◆ EXERCISE OBJECTIVE ◆
Scan the entries for lines with the word "justify" and copy those lines.

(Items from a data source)
════

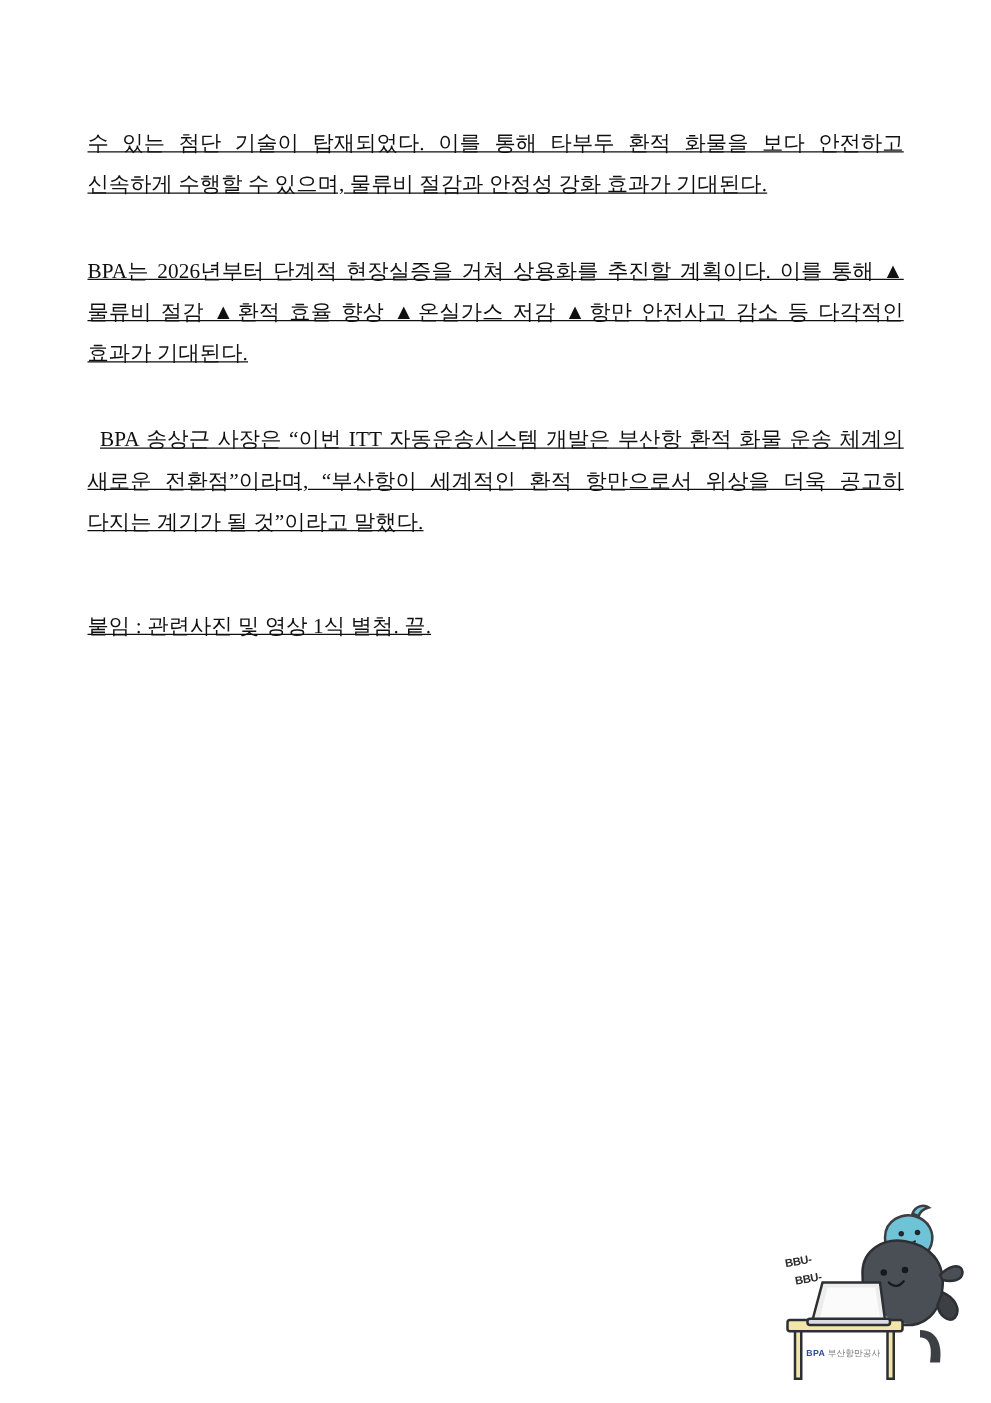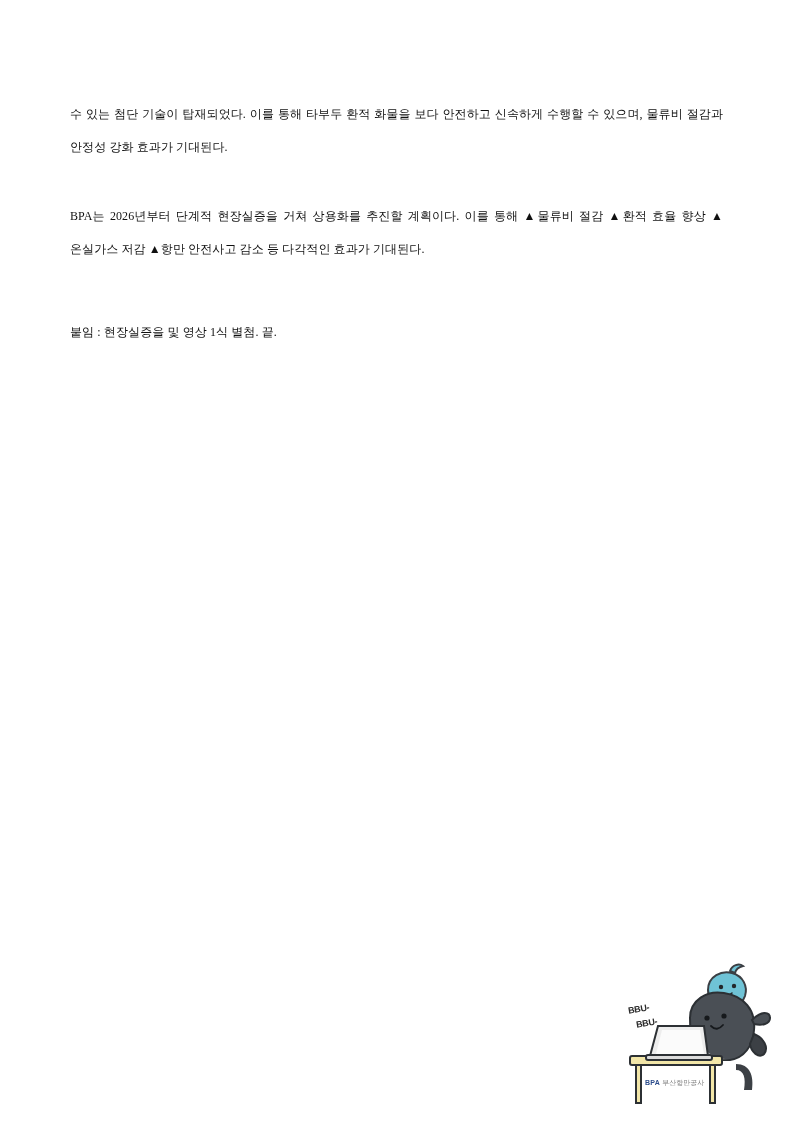--- a/index.html
+++ b/index.html
@@ -16,27 +16,28 @@
     font-family: "Liberation Serif", "DejaVu Serif", serif;
     color: #101010;
   }
   .doc-body {
     position: absolute;
     left: 70px;
     top: 98px;
     width: 653px;
   }
   .para {
-    font-size: 12px;
+    font-size: 17px;
     line-height: 33px;
     text-align: justify;
     text-justify: inter-word;
     margin: 0 0 0 0;
     letter-spacing: 0.1px;
     word-break: keep-all;
+    text-decoration: underline;
   }
   .para + .para {
     margin-top: 36px;
   }
   .para.indent {
     text-indent: 10px;
   }
   .para.attach {
     margin-top: 50px;
     text-align: left;
@@ -77,21 +78,22 @@
   }
 </style>
 </head>
 <body>
 
 <div class="page">
 
   <div class="doc-body">
     <p class="para">수 있는 첨단 기술이 탑재되었다. 이를 통해 타부두 환적 화물을 보다 안전하고 신속하게 수행할 수 있으며, 물류비 절감과 안정성 강화 효과가 기대된다.</p>
     <p class="para">BPA는 2026년부터 단계적 현장실증을 거쳐 상용화를 추진할 계획이다. 이를 통해 ▲물류비 절감 ▲환적 효율 향상 ▲온실가스 저감 ▲항만 안전사고 감소 등 다각적인 효과가 기대된다.</p>
-    <p class="para attach">붙임 : 현장실증을 및 영상 1식 별첨.  끝.</p>
+    <p class="para indent">BPA 송상근 사장은 “이번 ITT 자동운송시스템 개발은 부산항 환적 화물 운송 체계의 새로운 전환점”이라며, “부산항이 세계적인 환적 항만으로서 위상을 더욱 공고히 다지는 계기가 될 것”이라고 말했다.</p>
+    <p class="para attach">붙임 : 관련사진 및 영상 1식 별첨.  끝.</p>
   </div>
 
   <div class="mascot">
     <svg width="160" height="150" viewBox="0 0 160 150" xmlns="http://www.w3.org/2000/svg">
 
       <g>
         <path d="M96 30 C96 16 110 10 120 13 C131 16 136 26 133 36 C130 45 118 49 108 45 C100 42 96 37 96 30 Z" fill="#6fc3d6" stroke="#3b3f44" stroke-width="2"></path>
         <path d="M104 41 C110 47 120 48 127 44 C124 50 112 52 104 41 Z" fill="#ffffff" opacity="0.85"></path>
         <path d="M118 11 C120 5 127 3 131 6 C127 7 124 9 123 13 Z" fill="#6fc3d6" stroke="#3b3f44" stroke-width="2"></path>
         <circle cx="109" cy="27" r="2.2" fill="#23272b"></circle>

════

◆ EXERCISE RESPONSE ◆
     text-align: justify;
     text-justify: inter-word;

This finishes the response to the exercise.